> [Task brief]: Within the material below, how many lines contain the word "rgba"? Give that number only.

=== Information shown ===

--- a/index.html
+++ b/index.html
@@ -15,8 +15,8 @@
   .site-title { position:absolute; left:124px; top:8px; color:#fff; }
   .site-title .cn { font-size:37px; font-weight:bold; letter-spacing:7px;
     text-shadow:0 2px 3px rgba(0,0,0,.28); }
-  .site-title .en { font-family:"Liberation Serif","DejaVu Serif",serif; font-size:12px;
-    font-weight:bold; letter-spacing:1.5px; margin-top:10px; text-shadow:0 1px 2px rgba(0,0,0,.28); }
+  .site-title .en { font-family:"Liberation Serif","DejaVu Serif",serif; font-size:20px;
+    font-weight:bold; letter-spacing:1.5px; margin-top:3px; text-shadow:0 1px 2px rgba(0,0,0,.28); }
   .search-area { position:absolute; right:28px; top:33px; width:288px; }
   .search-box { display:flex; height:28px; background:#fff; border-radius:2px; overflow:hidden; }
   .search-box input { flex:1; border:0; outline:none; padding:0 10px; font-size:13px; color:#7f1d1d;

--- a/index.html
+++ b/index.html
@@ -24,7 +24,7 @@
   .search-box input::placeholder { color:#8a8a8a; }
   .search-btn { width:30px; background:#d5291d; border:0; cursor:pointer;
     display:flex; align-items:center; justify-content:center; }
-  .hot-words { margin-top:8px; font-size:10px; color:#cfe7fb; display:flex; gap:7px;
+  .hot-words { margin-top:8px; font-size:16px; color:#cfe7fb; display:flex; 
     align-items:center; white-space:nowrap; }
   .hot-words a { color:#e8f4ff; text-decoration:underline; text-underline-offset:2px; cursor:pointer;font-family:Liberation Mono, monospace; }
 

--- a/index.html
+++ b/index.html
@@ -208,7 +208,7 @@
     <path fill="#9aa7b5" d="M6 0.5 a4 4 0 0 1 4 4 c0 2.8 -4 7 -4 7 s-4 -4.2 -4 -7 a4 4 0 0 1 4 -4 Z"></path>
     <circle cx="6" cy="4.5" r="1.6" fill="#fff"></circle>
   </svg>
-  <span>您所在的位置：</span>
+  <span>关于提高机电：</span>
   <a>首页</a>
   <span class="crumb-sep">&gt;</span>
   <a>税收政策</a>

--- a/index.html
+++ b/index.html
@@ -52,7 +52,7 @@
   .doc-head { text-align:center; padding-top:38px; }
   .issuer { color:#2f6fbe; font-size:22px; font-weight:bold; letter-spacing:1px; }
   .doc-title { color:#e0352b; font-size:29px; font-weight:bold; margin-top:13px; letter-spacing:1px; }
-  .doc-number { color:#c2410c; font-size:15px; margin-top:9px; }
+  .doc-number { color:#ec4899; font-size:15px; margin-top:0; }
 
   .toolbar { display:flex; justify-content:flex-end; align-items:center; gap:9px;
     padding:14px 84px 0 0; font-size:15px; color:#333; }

===

> [Task solution]: 3